History

British Civil Ensign
- Operator: Royal National Lifeboat Institution
- In service: 1887-1902
- Homeport: Bembridge, Isle of Wight, United Kingdom

General characteristics
- Class & type: Lifeboat
- Propulsion: Oars

= RNLB Queen Victoria =

RNLB Queen Victoria is an historic shore-based lifeboat, built in 1887, operated by the Royal National Lifeboat Institution (RNLI), and now preserved at The Shipwreck Centre, Arreton, Isle of Wight.

A rowing boat, Queen Victoria operated from Bembridge on the Isle of Wight from 1887 to 1902. It was then purchased by one of its crew, who converted it for use as a houseboat.

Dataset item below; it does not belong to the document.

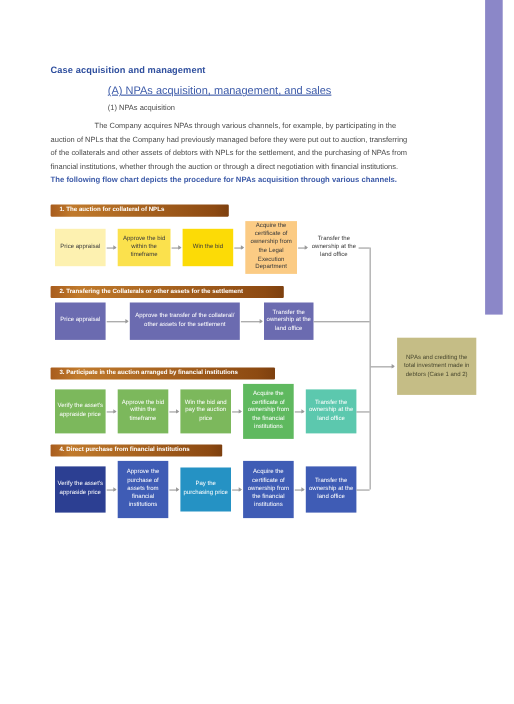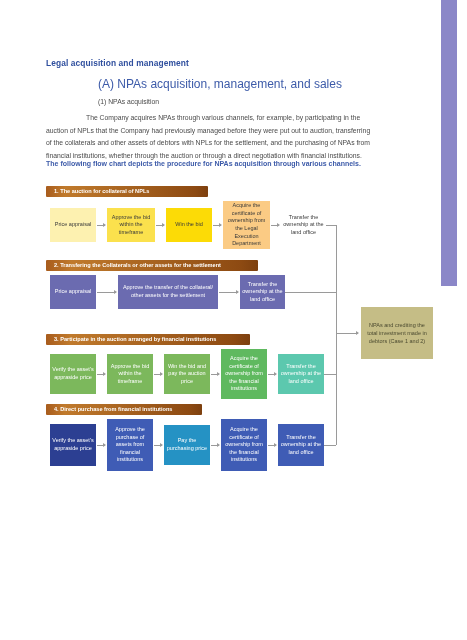"Legal acquisition and management" h1.title { text: Legal -> Case }
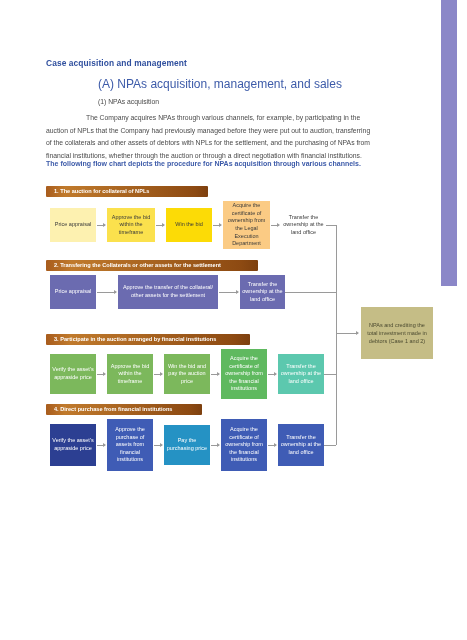"(A) NPAs acquisition, management, and" .sub-a { font-size: 12px -> 10px; text-decoration: none -> underline }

In 1989 Martin Woodward, then coxswain of the Bembridge lifeboat, purchased Queen Victoria and, after several years of fundraising, the boat was finally restored in 1998, at the Classic Boat Museum, in East Cowes.

The boat is now under the stewardship of the Isle of Wight Historic Lifeboat Trust, a registered charity, and is seaworthy.

1999 it was taken to the BBC Television Centre in London to appear on the BBC television programme Blue Peter, to mark the RNLI's 175th anniversary.